Internal cache units 1004A through 1004N and shared cache unit 1006 represent a cache memory hierarchy within processor 1000. The cache memory hierarchy may include at least one level of instruction and data caching within each processor core, and one or more levels of shared mid-level cache, such as level 2(L2), level 3(L3), level 4(L4), or other levels of cache, with the highest level of cache preceding the external memory being classified as an LLC. In some embodiments, cache coherency logic maintains coherency between the various cache units 1006 and 1004A through 1004N.

In some embodiments, processor 1000 may also include a system agent core 1010 and a set of one or more bus controller units 1016. One or more bus controller units 1016 manage a set of peripheral buses, such as one or more peripheral component interconnect buses (e.g., PCI Express). The system agent core 1010 provides management functions for various processor components. In some embodiments, the system proxy core 1010 includes one or more integrated memory controllers 1014 to manage access to various external memory devices (not shown).

In some embodiments, one or more processor cores 1002A-1002N include support for simultaneous multithreading.

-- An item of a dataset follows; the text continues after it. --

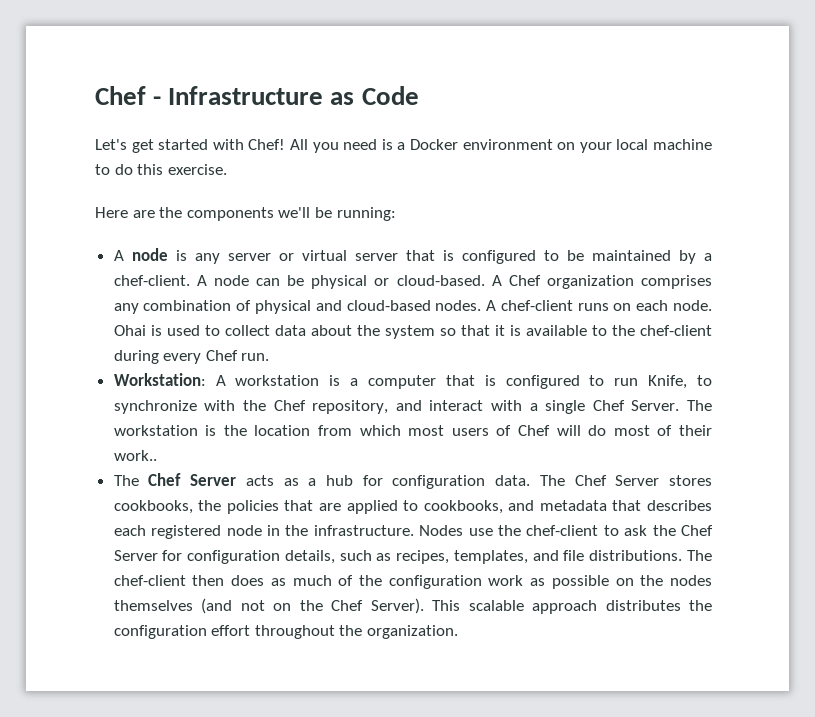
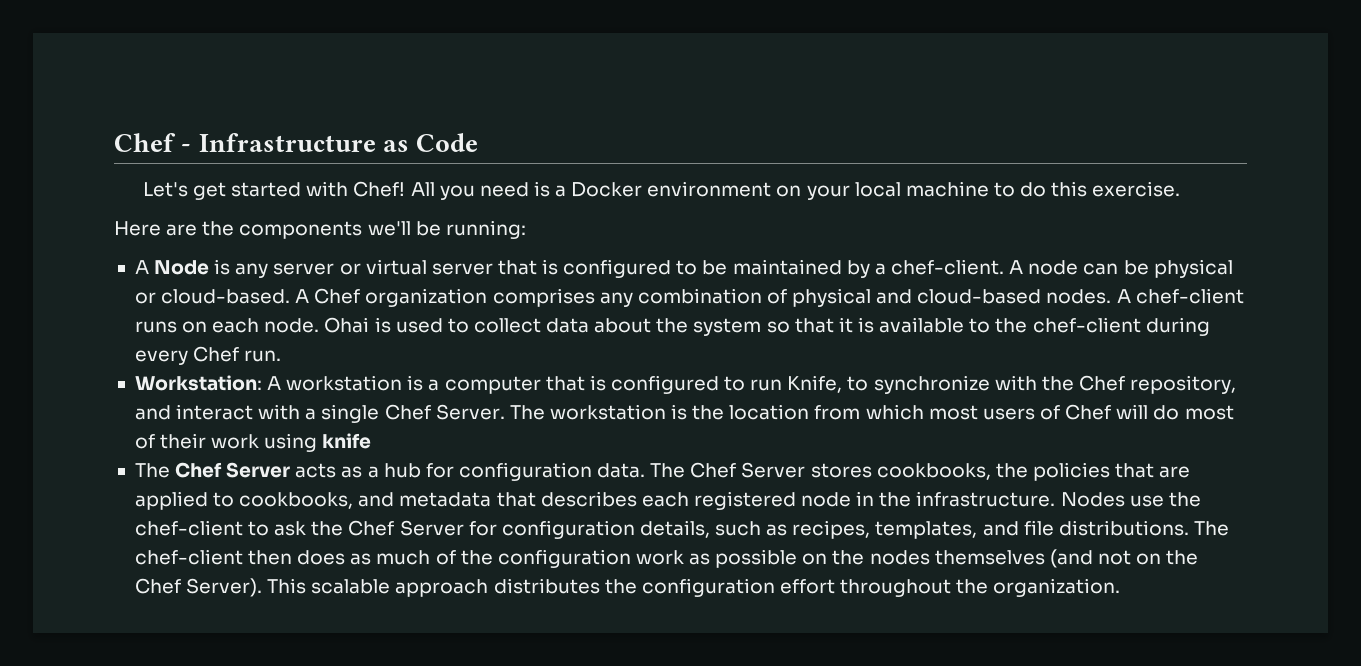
[131,248,168,261] node -> [154,260,210,275] Node
[113,450,157,461] work.. -> [211,433,372,452] work using knife

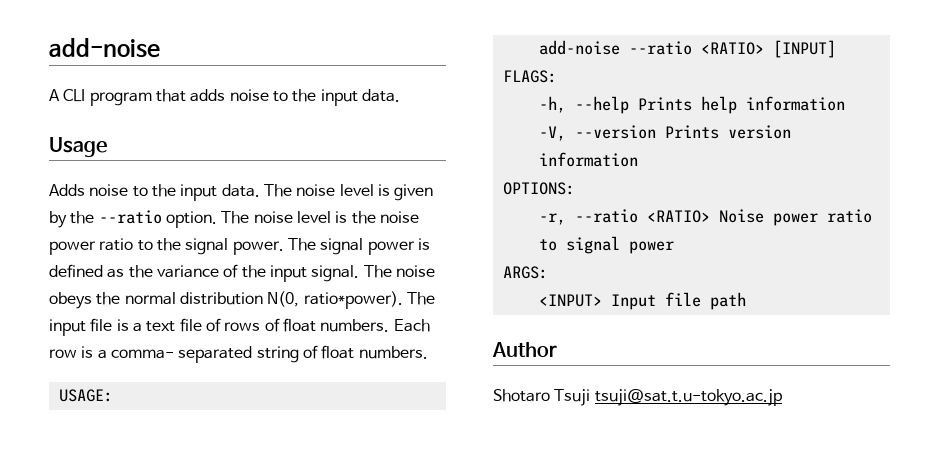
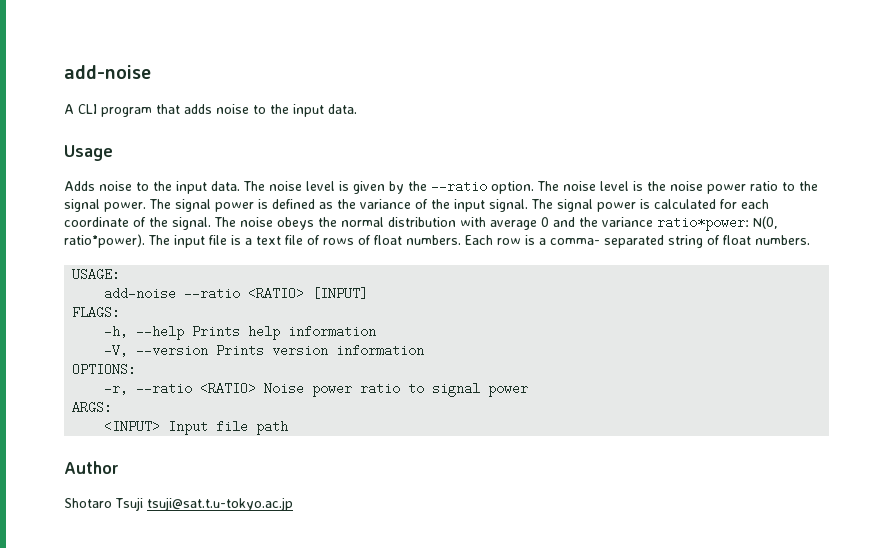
(392, 271) none -> [557,199,769,212] [64,217,236,230] signal power is calculated for each coordinate of the signal. The
(263, 298) none -> [460,216,749,231] with average 0 and the variance ratio*power:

In this embodiment, the system agent core 1010 includes components to coordinate and operate the cores 1002A-1002N during multi-threaded processing. The system agent core 1010 may additionally include a Power Control Unit (PCU) that includes logic and components to regulate the power state of the processor cores 1002A through 1002N and the graphics processor 1008.

In some embodiments, processor 1000 additionally includes a graphics processor 1008 to perform graphics processing operations. In some embodiments, the graphics processor 1008 is coupled to a set of shared cache units 1006 and a system agent core 1010 that includes one or more integrated memory controllers 1014. In some embodiments, a display controller 1011 is coupled with the graphics processor 1008 to drive the graphics processor output to one or more coupled displays. In some embodiments, the display controller 1011 may be a stand-alone module coupled with the graphics processor via at least one interconnect, or may be integrated within the graphics processor 1008 or the system agent core 1010.

In some embodiments, ring-based interconnect unit 1012 is used to couple the internal components of processor 1000. However, alternative interconnect elements may be used, such as point-to-point interconnects, switched interconnects, or other techniques, including techniques well known in the art. In some embodiments, graphics processor 1008 is coupled to ring interconnect 1012 via I/O link 1013.

Exemplary I/O link 1013 represents at least one of a number of various I/O interconnects, including an on-package I/O interconnect that facilitates communication between various processor components and a high-performance embedded memory module 1018, such as an eDRAM (or embedded DRAM) module. In some embodiments, each of processor cores 1002A through 1002N and graphics processor 1008 use embedded memory module 1018 as a shared last level cache.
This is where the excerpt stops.